⟨

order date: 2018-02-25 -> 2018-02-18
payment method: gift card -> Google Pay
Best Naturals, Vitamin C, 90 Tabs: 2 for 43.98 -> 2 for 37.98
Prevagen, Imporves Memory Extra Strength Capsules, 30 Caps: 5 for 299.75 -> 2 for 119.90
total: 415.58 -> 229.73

⟩

→ Task directions
Down to the last line, restate the records exactly.

→ Result below
order date: 2018-02-25 -> 2018-02-18
payment method: gift card -> Google Pay
Best Naturals, Vitamin C, 90 Tabs: 2 for 43.98 -> 2 for 37.98
Prevagen, Imporves Memory Extra Strength Capsules, 30 Caps: 5 for 299.75 -> 2 for 119.90
total: 415.58 -> 229.73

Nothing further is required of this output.